Grâce (ou à cause) de ce succès, le genre devient dès lors, très populaire. Une vague de polars coréens ultra-violents et ultra-maniéristes mêlant sadisme et poésie, gores et poésie, commence à sortir un peu tous les mois, pour le meilleur et pour le pire.

 

 

Revue du film Lady Vengeance

Date de sortie : 16 novembre 2005 (France)

film lady vengeanceVoici donc le dernier volet de la fameuse trilogie vengeance. Lady Vengeance a beaucoup déçu les fans des deux précédentes œuvre car ici, nous avons le droit à un film nettement plus mesuré.

L’histoire de Lady Vengeance ou Sympathy for Lady Vengeance, nous présente Geum-ja, une jeune femme lambda. Sans que l’on sache pourquoi, elle est injustement accusée du kidnapping et de l’assassinat d’un jeune garçon. Geum-ja est condamnée à une longue peine de 13 années de prison durant lesquelles elle va méticuleusement préparer sa vengeance…

 

Psychologie de Lady Vengeance

Le récit de ce dernier chapitre possède également toute l’ambiguïté et l’amoralité qui fait le succès de ces trois films. Nettement moins violent que ces prédécesseur, le réalisateur laisse place ici à une une agressivité un peu plus douce. Peut-être pour se réconcilier avec un plus large public, celui qui le décriait justement dans ses excès.

Encore davantage que dans OldBoy, Lady Vengeance offre des idées de mises en scènes toute les minutes. Un soin de l’image toujours aussi minutieux jusqu’à la scène finale sous la neige.

Certes, Park Chan-Wook signe ici son film le plus esthétisé. Il compose son film d’une surenchère d’effets, un peu en mode « Regardez ce que je sais faire ! ». Mais il faut être de bien mauvaise fois pour ne pas reconnaître son style aussi radical qu’inventif et toujours aussi sincère.

Ce dernier film se veut pour beaucoup comme une déception. Pourtant, le cinéaste affiche autant d’imagination, de flair et de pure cinéma avec une grande habilité. Mais la narration n’est pas à la hauteur des précédents volets. En effet, le montage tout d’abord, se montre assez brouillon (au début du film) et peut parfois perdre le spectateur avec des flash-back pas utilisés de la meilleure des manières.

Quand bien même, Park Chan Wook signe une fable baroque où pour la première fois, le final cherche à prendre une certaine distance sur la vengeance, tout en acceptant le fait que grâce à elle, elle nous a rapproché du but. Un besoin calculé mais pas une fin recherchée en soi.

 

Trilogie vengeance : Conclusion

Cette trilogie offre de vrais moments de grâce, notamment par la qualité de sa mise en scène et du jeu avec les couleurs. Cette touche d’élégance se ressent dans tous ses films. La violence souvent décriée, ne se veut jamais gratuite mais se présente comme un allié à une mise en scène sauvage certes, mais toujours dans un esprit de beauté et de poésie.
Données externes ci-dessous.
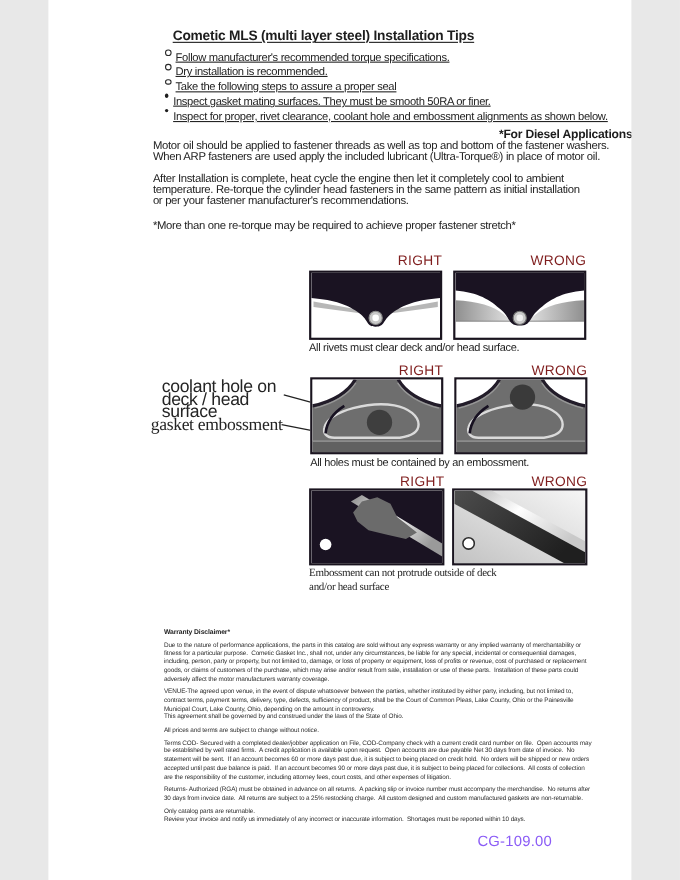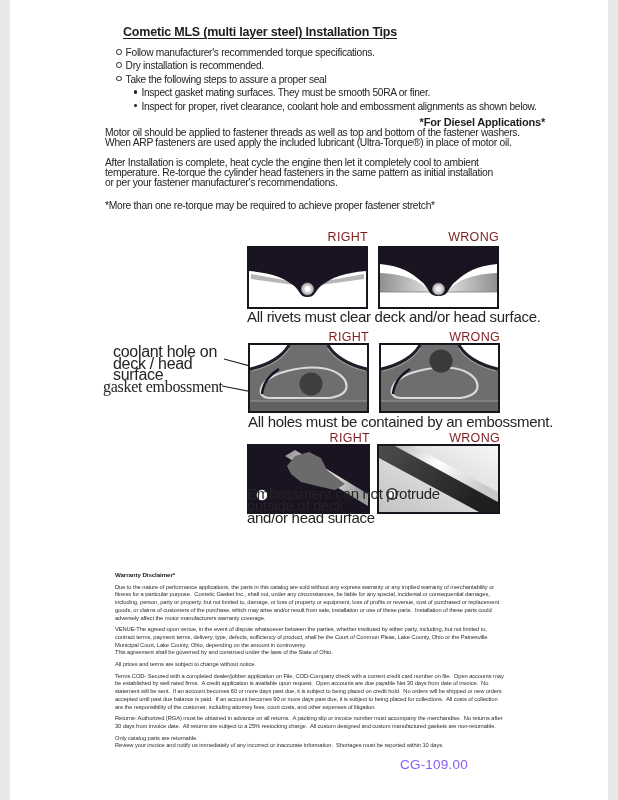--- a/index.html
+++ b/index.html
@@ -1,44 +1,44 @@
 <!DOCTYPE html>
 <html><head>
 <meta charset="utf-8">
 <style>
   html,body{margin:0;padding:0;background:#e8e8e8;}
   .page{
-    position:relative;width:598px;height:800px;background:#ffffff;
+    position:relative;width:530px;height:800px;background:#ffffff;
     font-family:"Liberation Sans","DejaVu Sans",sans-serif;color:#232323;
     overflow:hidden;margin:0 auto;
   }
   .abs{position:absolute;}
   
   .doc-title{
     left:113px;top:25px;font-size:12.5px;font-weight:bold;letter-spacing:-0.2px;
     text-decoration:underline;text-underline-offset:2px;text-decoration-thickness:1.4px;
     color:#1d1d1d;
   }
   
   .bullets{left:106px;top:46px;font-size:10.2px;letter-spacing:-0.3px;line-height:13.4px;color:#242424;}
-  .b-row{display:flex;align-items:center;}
+  .b-row{display:flex;align-items:flex-start;text-decoration:underline;}
   .mk{flex:0 0 auto;display:inline-block;width:3.6px;height:3.6px;border-radius:50%;margin-right:4px;position:relative;top:-1px;}
   .mk.ring{border:1px solid #2a2a2a;}
   .mk.dot{background:#1f1f1f;width:3.4px;height:3.4px;}
-  .sub{margin-left:18px;}
+  .sub{}
   
   .diesel{left:95px;top:116px;width:440px;font-size:10.3px;letter-spacing:-0.3px;color:#242424;}
   .diesel h2{font-size:11px;margin:0 0 0 0;letter-spacing:-0.2px;color:#1d1d1d;text-align:right;}
   .diesel p{margin:0 0 9px 0;line-height:10.3px;white-space:pre-line;}
   .diesel .note{margin-top:13px;}
   
   .fig-head{font-size:12.5px;letter-spacing:0.3px;text-align:right;color:#7f1d1d;}
   .panel{background:#fff;border:2px solid #1a141f;box-sizing:border-box;}
   .panel svg{display:block;width:100%;height:100%;}
-  .fig-caption{font-size:15px;letter-spacing:-0.3px;line-height:11.8px;color:#242424;white-space:pre-line;}
+  .fig-caption{font-size:10px;letter-spacing:-0.3px;line-height:11.8px;color:#242424;white-space:pre-line;}
   .callout{font-size:16px;letter-spacing:-0.3px;line-height:11.6px;text-align:left;color:#242424;white-space:pre-line;}
   
   .warranty{left:105px;top:571px;width:440px;font-size:5.8px;letter-spacing:-0.1px;line-height:7.7px;color:#2e2e2e;}
   .warranty h3{font-size:6.2px;margin:0 0 5px 0;color:#222;}
   .warranty p{margin:0 0 4px 0;white-space:pre-wrap;}
   
   .page-code{left:390px;top:757px;font-size:13.5px;letter-spacing:0.2px;color:#8b5cf6;}
 </style>
 </head>
 <body>
@@ -196,21 +196,21 @@
             <stop offset="1" stop-color="#c9c9c9"></stop>
         </linearGradient>
       </defs>
       <rect width="119" height="66" fill="url(#bgg)"></rect>
       <polygon points="16,0 34,0 119,46 119,56" fill="url(#hlb)"></polygon>
       <polygon points="0,0 16,0 119,56 119,66 100,66 0,12" fill="url(#darkb)"></polygon>
       <circle cx="13" cy="48" r="5.2" fill="#ffffff" stroke="#2b2b2b" stroke-width="1.4"></circle>
     </svg>
   </div>
 
-  <div class="abs fig-caption" style="left:237px;top:488px;width:230px;">Embossment can not protrude outside of deck
+  <div class="abs fig-caption" style="left:237px;top:516px;width:230px;font-family:Liberation Serif, serif;">Embossment can not protrude outside of deck
 and/or head surface</div>
 
   <div class="abs warranty">
     <h3>Warranty Disclaimer*</h3>
     <p>Due to the nature of performance applications, the parts in this catalog are sold without any express warranty or any implied warranty of merchantability or
 fitness for a particular purpose.  Cometic Gasket Inc., shall not, under any circumstances, be liable for any special, incidental or consequential damages,
 including, person, party or property, but not limited to, damage, or loss of property or equipment, loss of profits or revenue, cost of purchased or replacement
 goods, or claims of customers of the purchase, which may arise and/or result from sale, installation or use of these parts.  Installation of these parts could
 adversely affect the motor manufacturers warranty coverage.</p>
     <p>VENUE-The agreed upon venue, in the event of dispute whatsoever between the parties, whether instituted by either party, including, but not limited to,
Je pense que Mr Park Chan Wook est tout simplement coupable de son propre succès. Victime de l’impact qu’ont eu ses deux premiers films, en particulier Old Boy. Il a tout simplement enfiler une paire de chaussure trop grande pour lui. Pour rechercher ce que le réalisateur a voulu accomplir, je conseillerais de regarder Lady Vengeance en premier puis Mr Vengeance et de terminer par Old Boy.